I have a set of Campy Zonda 10 speed wheels, Id like to put on my Giant with Shimano 10sp setup Is this simply a matter of Swapping freewheels?


----------



## bikerjulio (Jan 19, 2010)

Zondas have been around a long time. You need to tell us the vintage.

If they are the current hub design, then I believe that the Fulcrum freehubs are a straight swap.

And if my memory is correct, the locknut for the freehub is reverse threaded.

Hopefully someone else will chime in, otherwise just do a bit of research.


----------



## Pirx (Aug 9, 2009)

Yeah, just ask the place where you buy the replacement freehub from. For some wheels you could/should re-dish the wheel if you're really picky. Otherwise I'd trust bikerjulio a lot more than myself on this question...


----------



## cxwrench (Nov 9, 2004)

Have you tried using the wheel as-is? Try it, it just might work fine.


----------



## snoshoe62 (Apr 11, 2014)

The Zondas are not even a yr old.


----------



## bikerjulio (Jan 19, 2010)

There are basically 2 types of Campy hubs currently. One with "loose" ball bearings and one with sealed cartridge.
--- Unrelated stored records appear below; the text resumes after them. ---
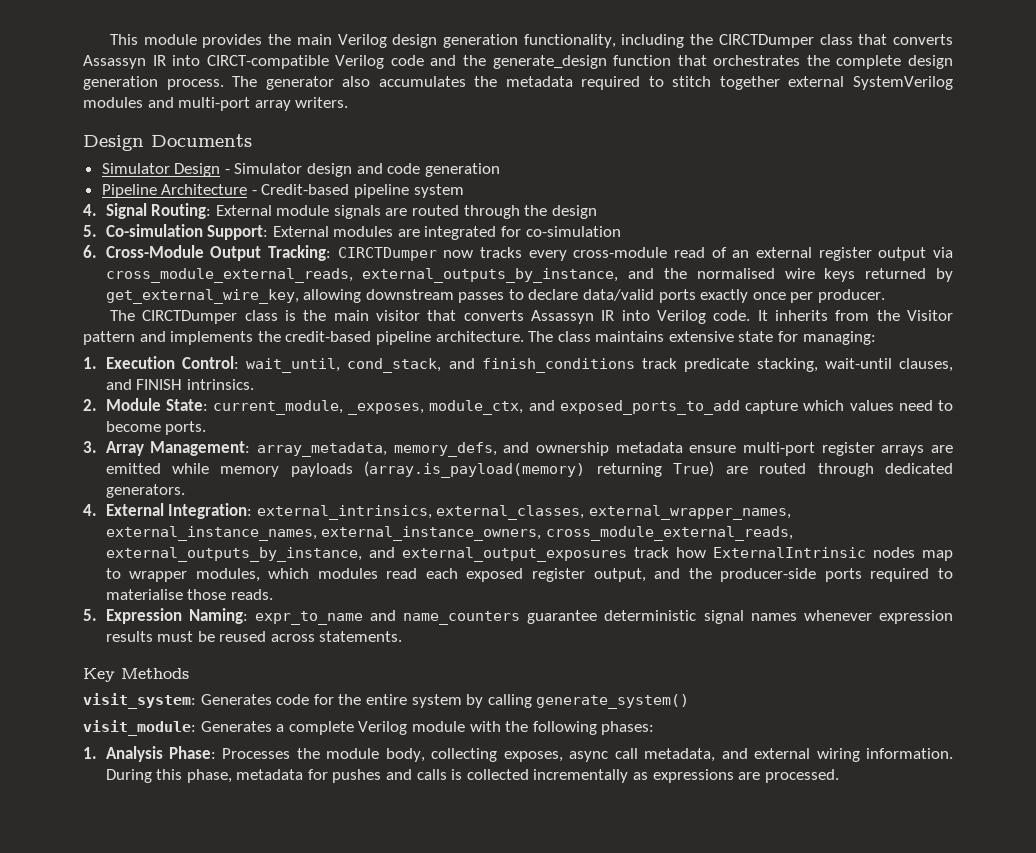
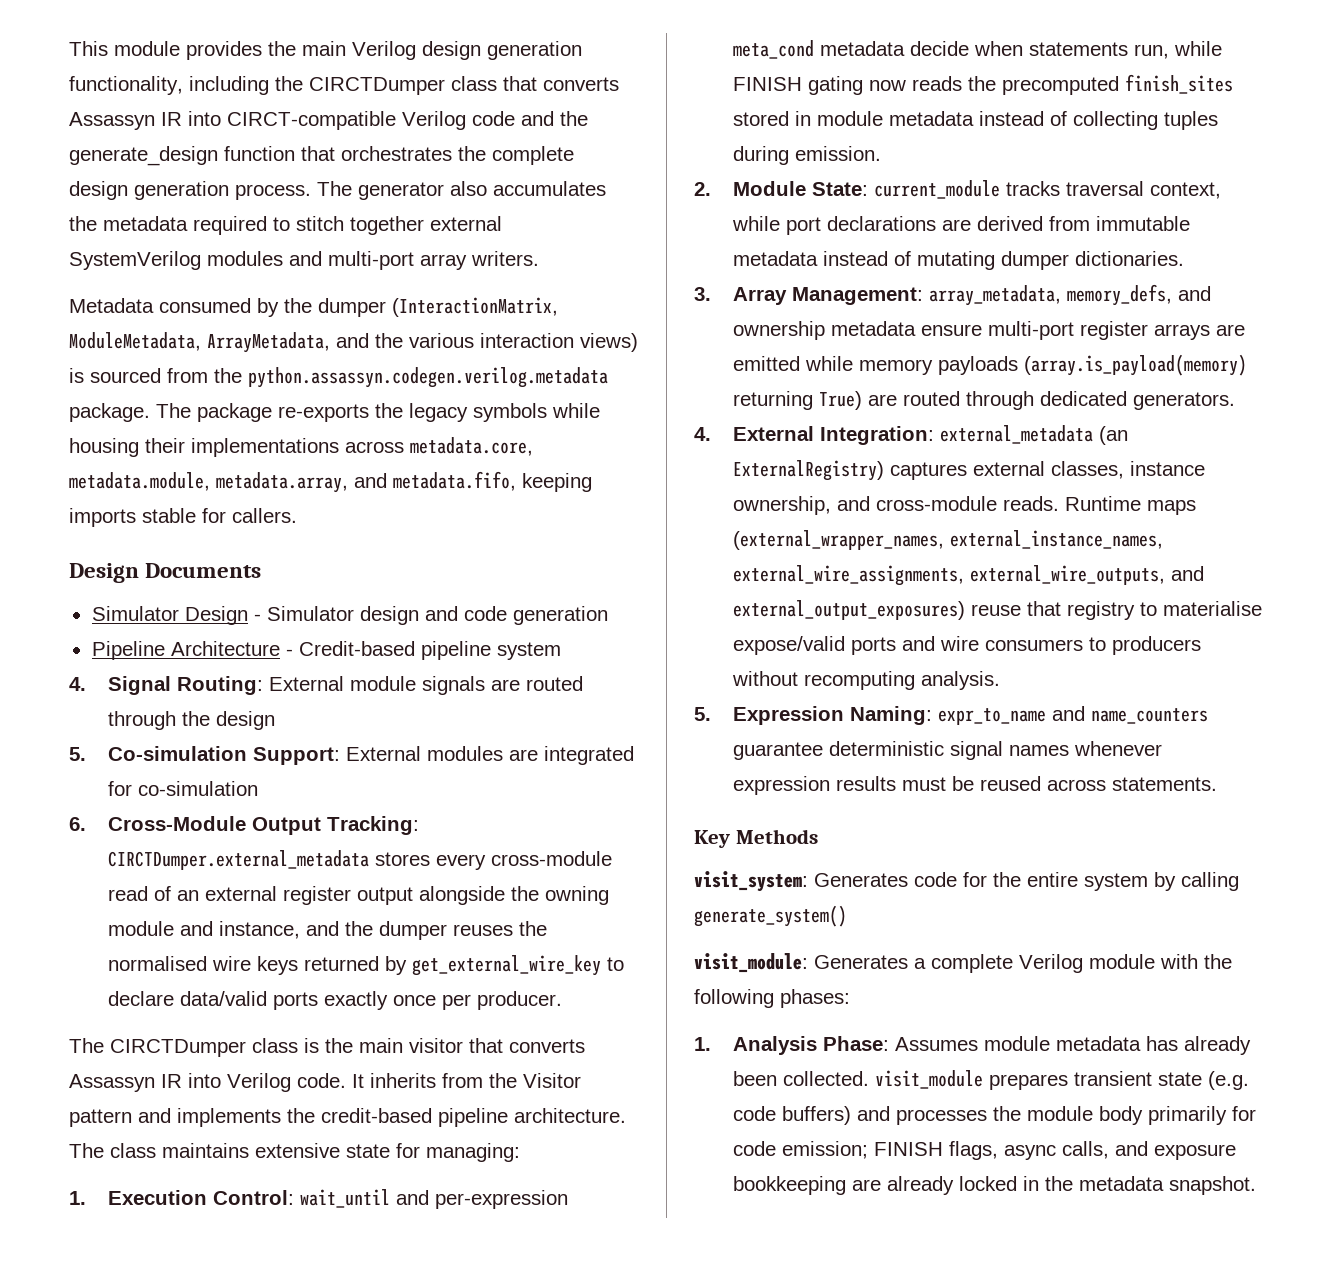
+ Metadata consumed by the dumper (InteractionMatrix, ModuleMetadata, ArrayMetadata, and the various interaction views) is sourced from the python.assassyn.codegen.verilog.metadata package. The package re-exports the legacy symbols while housing their implementations across metadata.core, metadata.module, metadata.array, and metadata.fifo, keeping imports stable for callers.
- 6. Cross-Module Output Tracking: CIRCTDumper now tracks every cross-module read of an external register output via cross_module_external_reads, external_outputs_by_instance, and the normalised wire keys returned by get_external_wire_key, allowing downstream passes to declare data/valid ports exactly once per producer.
+ 6. Cross-Module Output Tracking: CIRCTDumper.external_metadata stores every cross-module read of an external register output alongside the owning module and instance, and the dumper reuses the normalised wire keys returned by get_external_wire_key to declare data/valid ports exactly once per producer.
- 1. Execution Control: wait_until, cond_stack, and finish_conditions track predicate stacking, wait-until clauses, and FINISH intrinsics.
- 2. Module State: current_module, _exposes, module_ctx, and exposed_ports_to_add capture which values need to become ports.
+ 1. Execution Control: wait_until and per-expression meta_cond metadata decide when statements run, while FINISH gating now reads the precomputed finish_sites stored in module metadata instead of collecting tuples during emission.
+ 2. Module State: current_module tracks traversal context, while port declarations are derived from immutable metadata instead of mutating dumper dictionaries.
- 4. External Integration: external_intrinsics, external_classes, external_wrapper_names, external_instance_names, external_instance_owners, cross_module_external_reads, external_outputs_by_instance, and external_output_exposures track how ExternalIntrinsic nodes map to wrapper modules, which modules read each exposed register output, and the producer-side ports required to materialise those reads.
+ 4. External Integration: external_metadata (an ExternalRegistry) captures external classes, instance ownership, and cross-module reads. Runtime maps (external_wrapper_names, external_instance_names, external_wire_assignments, external_wire_outputs, and external_output_exposures) reuse that registry to materialise expose/valid ports and wire consumers to producers without recomputing analysis.
- 1. Analysis Phase: Processes the module body, collecting exposes, async call metadata, and external wiring information. During this phase, metadata for pushes and calls is collected incrementally as expressions are processed.
+ 1. Analysis Phase: Assumes module metadata has already been collected. visit_module prepares transient state (e.g. code buffers) and processes the module body primarily for code emission; FINISH flags, async calls, and exposure bookkeeping are already locked in the metadata snapshot.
Your Zondas have the former I believe. In which case this is the freehub.

Wiggle | Fulcrum Shimano SRAM Freehub Body | Hub Spares

ps. No redishing required. Campy has been 11-speed compatible since 1998!


----------



## Jwiffle (Mar 18, 2005)

cxwrench said:


> Have you tried using the wheel as-is? Try it, it just might work fine.


How's he supposed to fit a shimano cassette on a campy freehub? As I understand it, 11 speed cassettes share same spacing between the brands, so you could use a campy freehub with campy 11 speed cassette with a shimano 11 speed drivetrains. However, with 10 speed such is not the case, and he would need a shimano freehub.

As for the wheels in question, I don't know off-hand if there is a shimano freehub available, though it appears others have confirmed there is one.


----------



## Jay Strongbow (May 8, 2010)

Jwiffle said:


> *How's he supposed to fit a shimano cassette on a campy freehub?* As I understand it, 11 speed cassettes share same spacing between the brands, so you could use a campy freehub with campy 11 speed cassette with a shimano 11 speed drivetrains. However, with 10 speed such is not the case, and he would need a shimano freehub.
> 
> As for the wheels in question, I don't know off-hand if there is a shimano freehub available, though it appears others have confirmed there is one.


I think by 'as is' he meant no cassette switch.

You're right about spacing but still sometimes it doesn't matter. I have no direct experience with it but my friend who has 10 speed campy was once given a 10 speed shimano wheel by race support because that's all they had and it worked just fine so I'd imagine the opposite as is the case with the OP is also possible.
I wouldn't spend any money based on this possibility but seeing as though the OP owns everything already he may as well try.


----------



## Jay Strongbow (May 8, 2010)

There might be a 'converion cassette' that'll work too. Not sure but try googling 'conversion cassette' or something like that.


----------